FLOAT: Generative Motion Latent Flow Matching for Audio-driven Talking Portrait

Taekyung Ki; Dongchan Min; Gyeongsu Chae

2025 ICCV ICCV 2025

FLOAT: Generative Motion Latent Flow Matching for Audio-driven Talking Portrait

Abstract

With the rapid advancement of diffusion-based generative models, portrait image animation has achieved remarkable results. However, it still faces challenges in temporally consistent video generation and fast sampling due to its iterative sampling nature. This paper presents FLOAT, an audio-driven talking portrait video generation method based on flow matching generative model.
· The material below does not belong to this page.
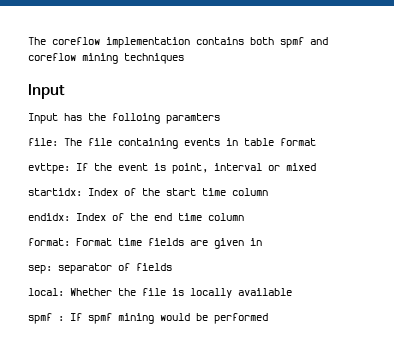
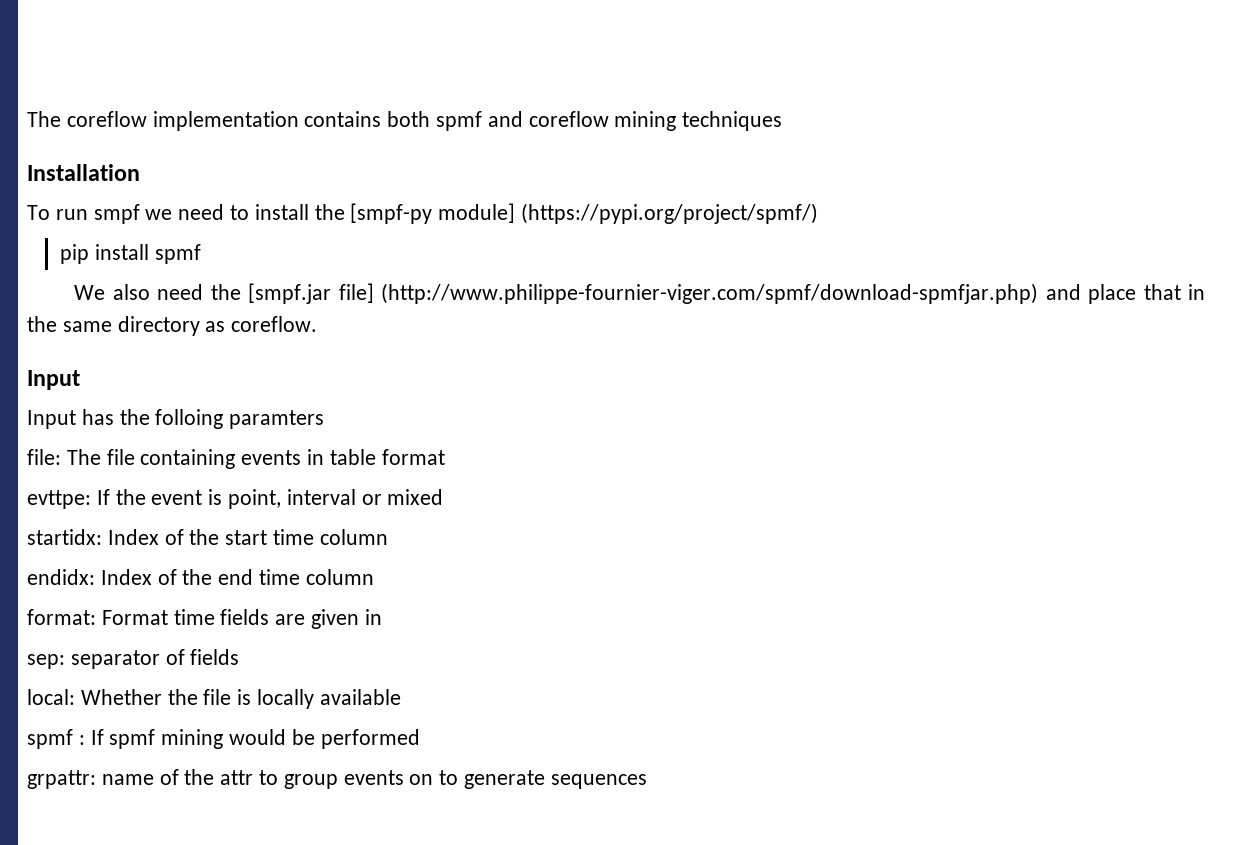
(184, 58) none -> [27,164,140,181] [27,203,819,224] [60,244,201,264] [74,283,1205,304] [27,316,318,336] // Installation // To run smpf we need to install the [smpf-py module] (https://pypi.org/project/spmf/) // pip install spmf // We also need the [smpf.jar file] (http://www.philippe-fournier-viger.com/spmf/download-spmfjar.php) and place that in the same directory as coreflow.
(268, 318) none -> [27,769,647,789] // grpattr: name of the attr to group events on to generate sequences

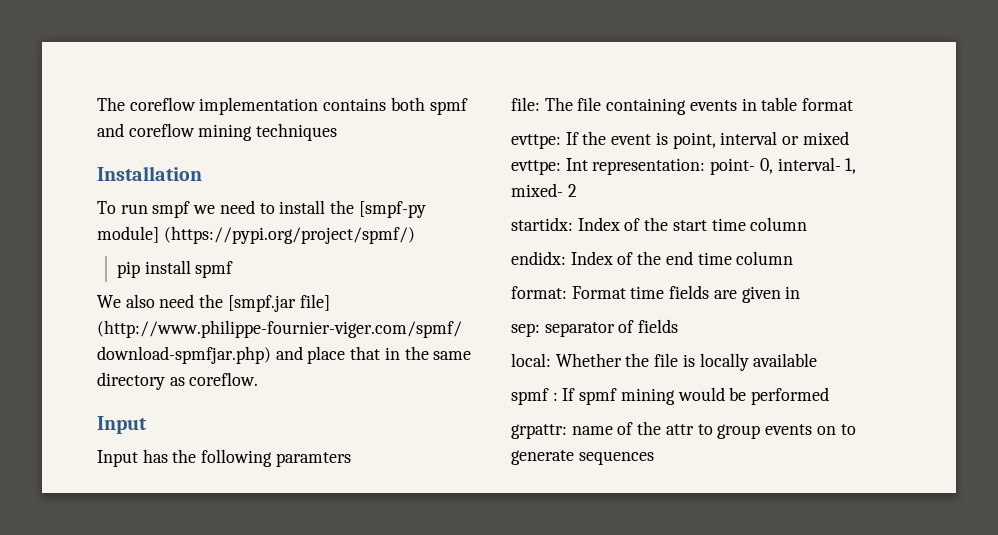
[155,409,224,429] folloing -> [201,449,273,467] following
(444, 497) none -> [511,157,857,175] [511,183,577,197] evttpe: Int representation: point- 0, interval- 1, mixed- 2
Instead of a pixel-based latent space, we take advantage of a learned orthogonal motion latent space, enabling efficient generation and editing of temporally consistent motion. To achieve this, we introduce a transformer-based vector field predictor with an effective frame-wise conditioning mechanism. Additionally, our method supports speech-driven emotion enhancement, enabling a natural incorporation of expressive motions. Extensive experiments demonstrate that our method outperforms state-of-the-art audio-driven talking portrait methods in terms of visual quality, motion fidelity, and efficiency.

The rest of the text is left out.